Messi missed the crucial penalty. Credit- UEFA

The game continued in the same fashion as it had in the previous 140 minutes. Barcelona kept knocking on the door, but Chelsea’s stubborn defence refused to let him get breached. Cuenca forced an acrobatic save from Cech, and so did Mascherano. Ivanovic was presented with a rare Chelsea opportunity from a corner, but headed wide. A fantastic and controlled defensive display often made us forget that we played the majority of the game one man down. While it was within touching distance for the Chelsea players, their hearts were almost broken when Sanchez placed the ball into the corner of the net- only for Dani Alves, who passed it to him, being flagged offside. Messi nearly made up for his penalty miss in the final 10 minutes as he struck the post from 20 yards out. Upon closer observation, it was evident that Cech had in fact got a fingertip to it, which otherwise would have resulted in the hosts’ third of the evening.

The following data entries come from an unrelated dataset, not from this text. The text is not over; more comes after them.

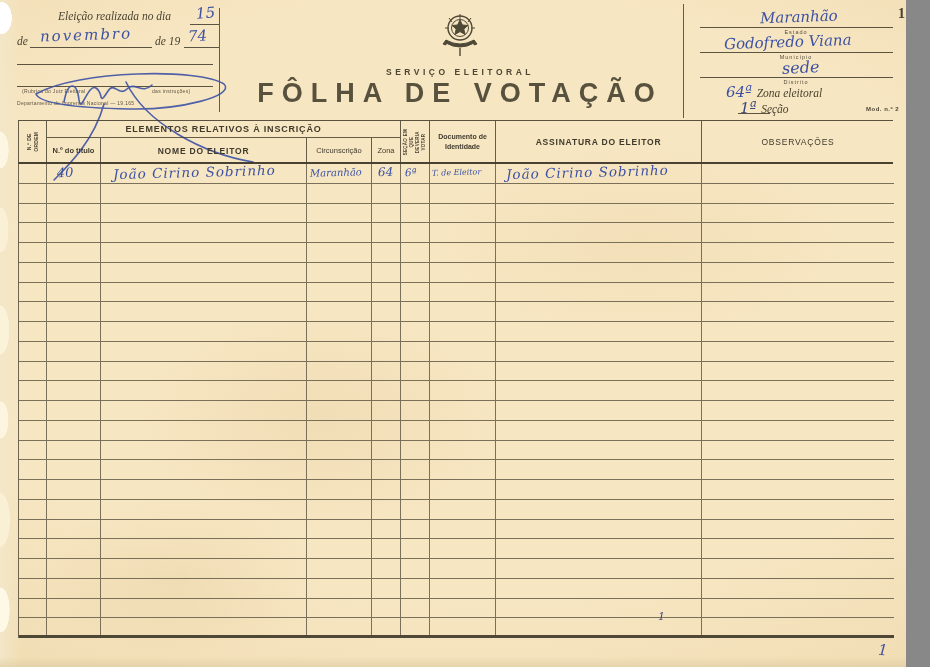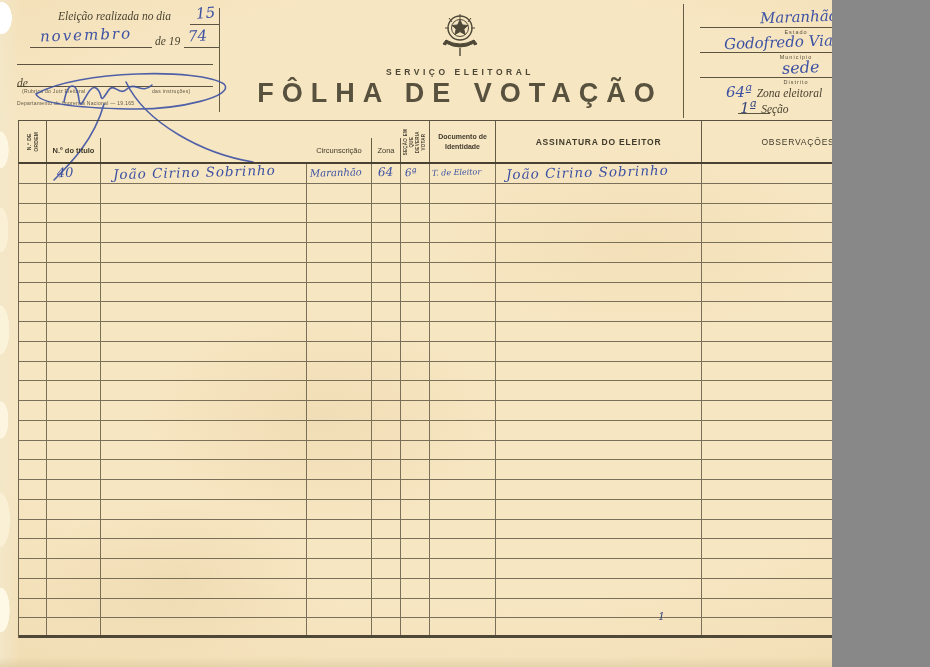"Eleição realizada no dia" #paper { width: 832px -> 906px }
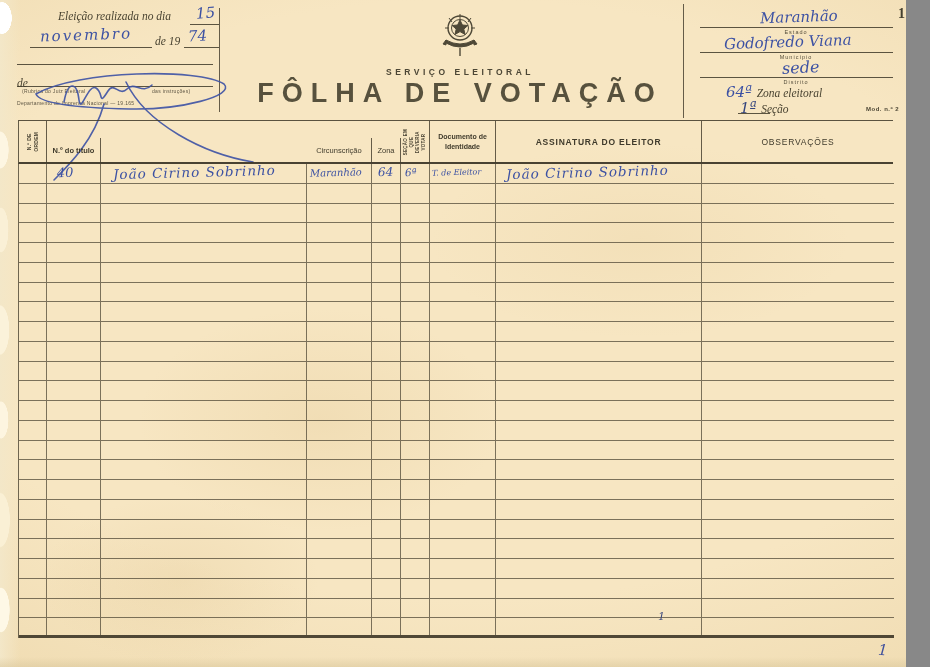"de" #el-de1 { margin-top: 42px -> none }
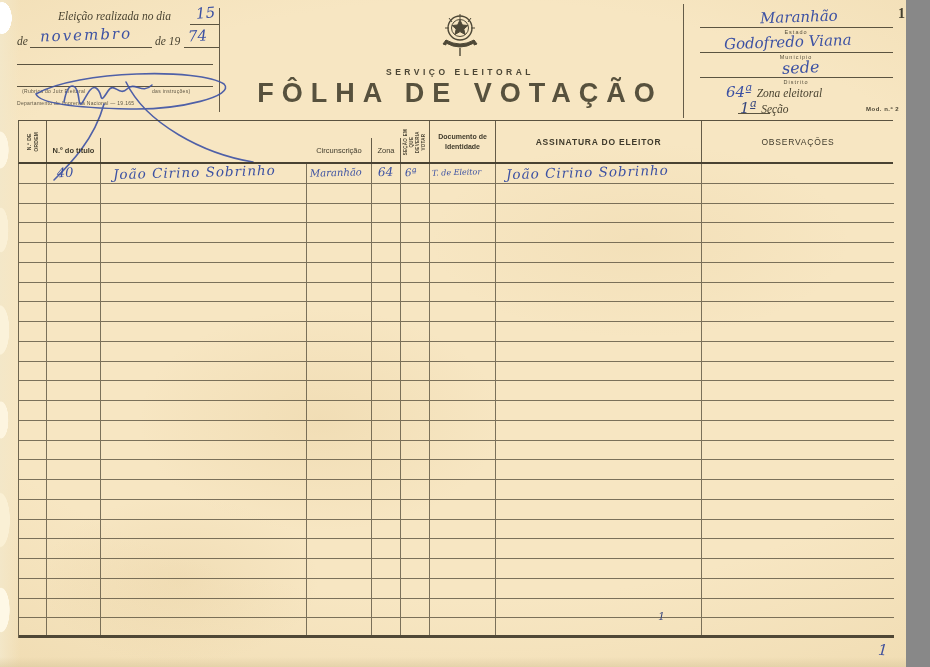"ELEMENTOS RELATIVOS À INSCRIÇÃO" div.hcell { html: none -> <div>ELEMENTOS RELATIVOS À INSCRIÇÃO</div> }
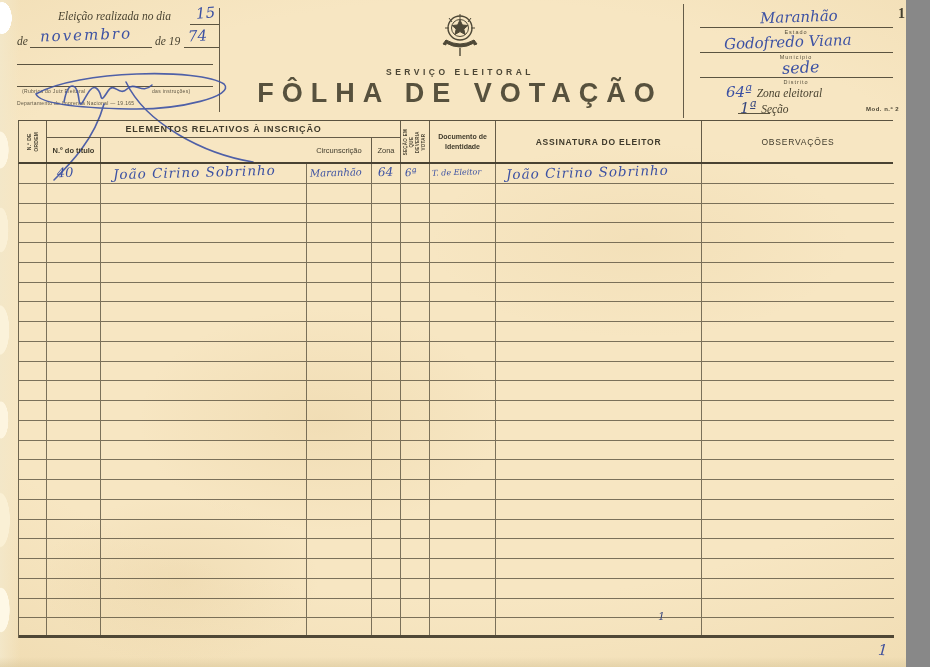"NOME DO ELEITOR" div.hcell { html: none -> <div>NOME DO ELEITOR</div> }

Barcelona were now desperate, and it resulted in few rare erroneous moments from the ever reliable midfield players such as Xavi, Iniesta and Busquets. As the clock struck 90, they had thrown everyone front in an attempt to get a goal from somewhere. They were, in poker terms, all in. However, following a block and clearance by Cole, who was one of the best players in the night, saw the ball fall to the feet of substitute Torres, with nothing but 60 yards of space, and Valdes between him and ensuring a trip to Munich. The Spanish striker who held a prolific record of scoring against the Catalonians at his time in Atletico Madrid, made no mistake as he skipped past Valdes and tapped the ball into the gaping, empty net. The travelling fans went absolutely berserk, and the coaching staff all ran onto the pitch in celebration. In what was effectively the last kick of the game, Torres sent every Chelsea fan all around the world into jubilation, as his goal guaranteed the Blues a spot in the final in Munich.

Torres after scoring the goal which ensured Chelsea’s spot in the final. Credit- CNN

The referee concluded the match shortly after Barcelona restarted the game, as Chelsea continued their celebrations late into the night- fans and players alike. This was the club’s first appearance in the Champions League final since the disappointment four years earlier at the hands of Manchester United. The rivalry in Europe between Barcelona and Chelsea continued, and the latter team had landed the latest punch. A tough task awaited Chelsea in the final though- with Ivanovic, Terry, Meireles and Ramires all suspended, and Cahill injured. Tune in next week to see how the final unfolded, as I attempt to express the emotions in words. Till then, let the words of Torres (who said this in a press conference building up to this game) ring, “The better team does not always win the game”, and sometimes, in football, some things are just meant to be.